- THE RECORDS -
>>>

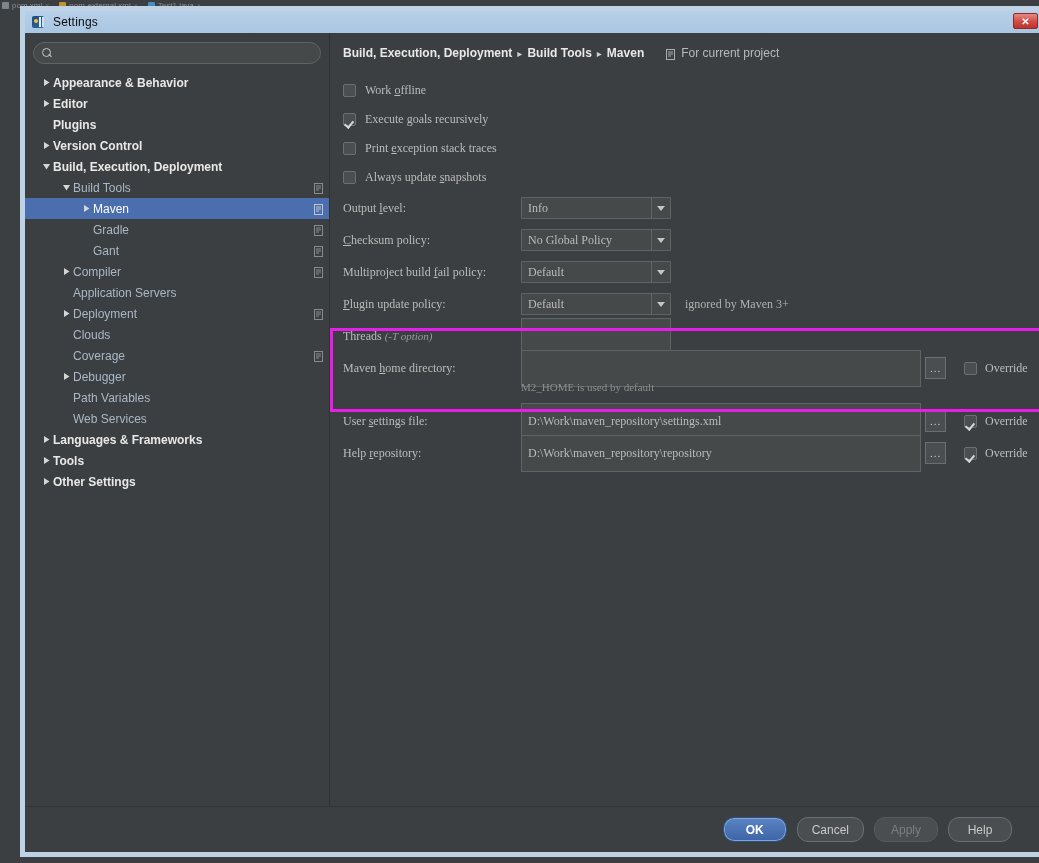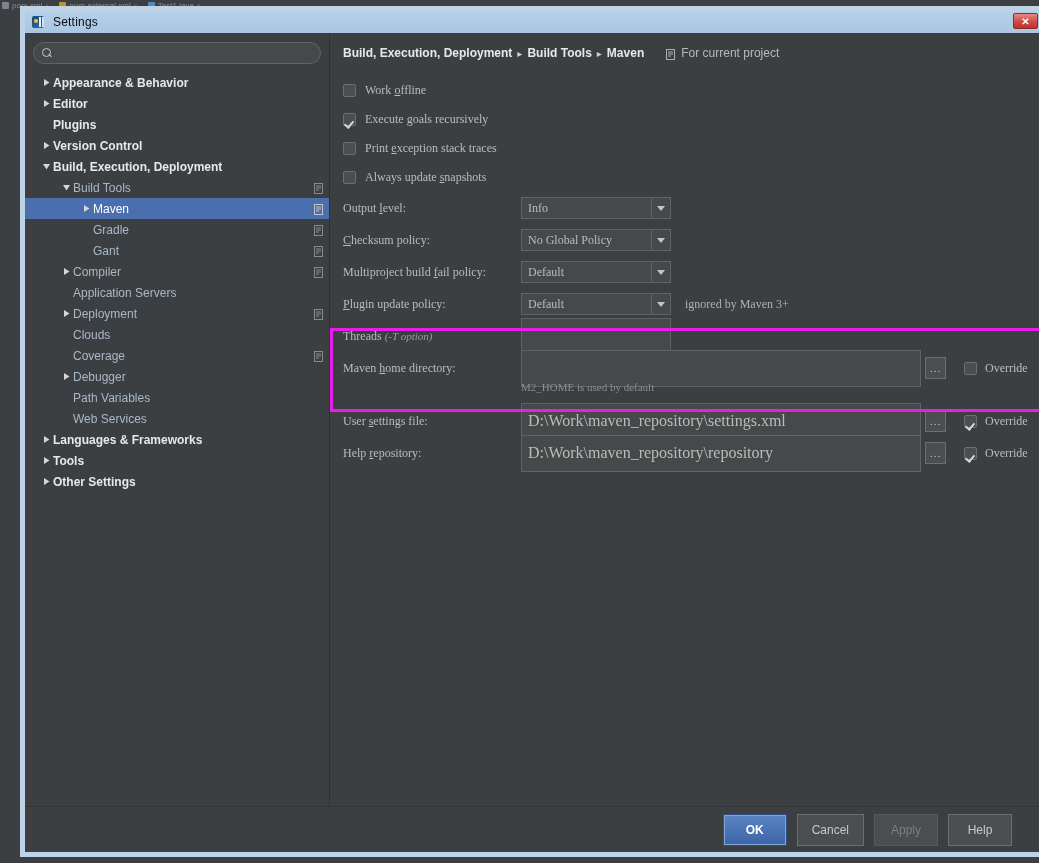--- a/index.html
+++ b/index.html
@@ -203,21 +203,21 @@
   .combo .arrow i {
     display: block; width: 0; height: 0;
     border-left: 4px solid transparent; border-right: 4px solid transparent;
     border-top: 5px solid #c4c4c4;
   }
   .side-note { margin-left: 14px; font-size: 12px; color: #b0b0b0; white-space: nowrap; }
 
   .txt {
     height: 37px; background: #45494a; border: 1px solid #5e6366;
     display: flex; align-items: center;
-    padding: 0 6px; font-size: 16px; color: #bbbbbb;
+    padding: 0 6px; font-size: 12px; color: #bbbbbb;
     overflow: hidden; white-space: nowrap;
   }
   .txt.empty { color: #8a8a8a; }
   .txt.w-small { width: 150px; }
   .txt.w-wide { width: 400px; }
 
   .browse-btn {
     width: 21px; height: 22px; margin-left: 4px; flex: 0 0 21px;
     background: #4a4e50; border: 1px solid #6a6f72;
     display: flex; align-items: center; justify-content: center;
@@ -246,22 +246,22 @@
 
   
   #footer {
     height: 46px; flex: 0 0 46px;
     border-top: 1px solid #323436;
     background: #3c3f41;
     display: flex; align-items: center; justify-content: flex-end;
     gap: 10px; padding-right: 30px;
   }
   .btn {
-    min-width: 64px; height: 32px; padding: 0 14px;
-    border-radius: 0;
+    min-width: 64px; height: 25px; padding: 0 14px;
+    border-radius: 11px;
     font-size: 12px;
     display: flex; align-items: center; justify-content: center;
     cursor: pointer;
     background: #4a4e50; border: 1px solid #6a6f72; color: #c9c9c9;
   }
   .btn.primary {
     background: linear-gradient(#5b84c4,#3d65a5);
     border: 1px solid #2f4f80;
     color: #ffffff; font-weight: bold;
     box-shadow: 0 0 0 1px #7fa4d6 inset;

<<<

- WHAT THE TASK REQUIRES -
Everything in the data except the pictures must appear in your answer unchanged.

- ANSWER TO THIS PROBLEM -
--- a/index.html
+++ b/index.html
@@ -203,21 +203,21 @@
   .combo .arrow i {
     display: block; width: 0; height: 0;
     border-left: 4px solid transparent; border-right: 4px solid transparent;
     border-top: 5px solid #c4c4c4;
   }
   .side-note { margin-left: 14px; font-size: 12px; color: #b0b0b0; white-space: nowrap; }
 
   .txt {
     height: 37px; background: #45494a; border: 1px solid #5e6366;
     display: flex; align-items: center;
-    padding: 0 6px; font-size: 16px; color: #bbbbbb;
+    padding: 0 6px; font-size: 12px; color: #bbbbbb;
     overflow: hidden; white-space: nowrap;
   }
   .txt.empty { color: #8a8a8a; }
   .txt.w-small { width: 150px; }
   .txt.w-wide { width: 400px; }
 
   .browse-btn {
     width: 21px; height: 22px; margin-left: 4px; flex: 0 0 21px;
     background: #4a4e50; border: 1px solid #6a6f72;
     display: flex; align-items: center; justify-content: center;
@@ -246,22 +246,22 @@
 
   
   #footer {
     height: 46px; flex: 0 0 46px;
     border-top: 1px solid #323436;
     background: #3c3f41;
     display: flex; align-items: center; justify-content: flex-end;
     gap: 10px; padding-right: 30px;
   }
   .btn {
-    min-width: 64px; height: 32px; padding: 0 14px;
-    border-radius: 0;
+    min-width: 64px; height: 25px; padding: 0 14px;
+    border-radius: 11px;
     font-size: 12px;
     display: flex; align-items: center; justify-content: center;
     cursor: pointer;
     background: #4a4e50; border: 1px solid #6a6f72; color: #c9c9c9;
   }
   .btn.primary {
     background: linear-gradient(#5b84c4,#3d65a5);
     border: 1px solid #2f4f80;
     color: #ffffff; font-weight: bold;
     box-shadow: 0 0 0 1px #7fa4d6 inset;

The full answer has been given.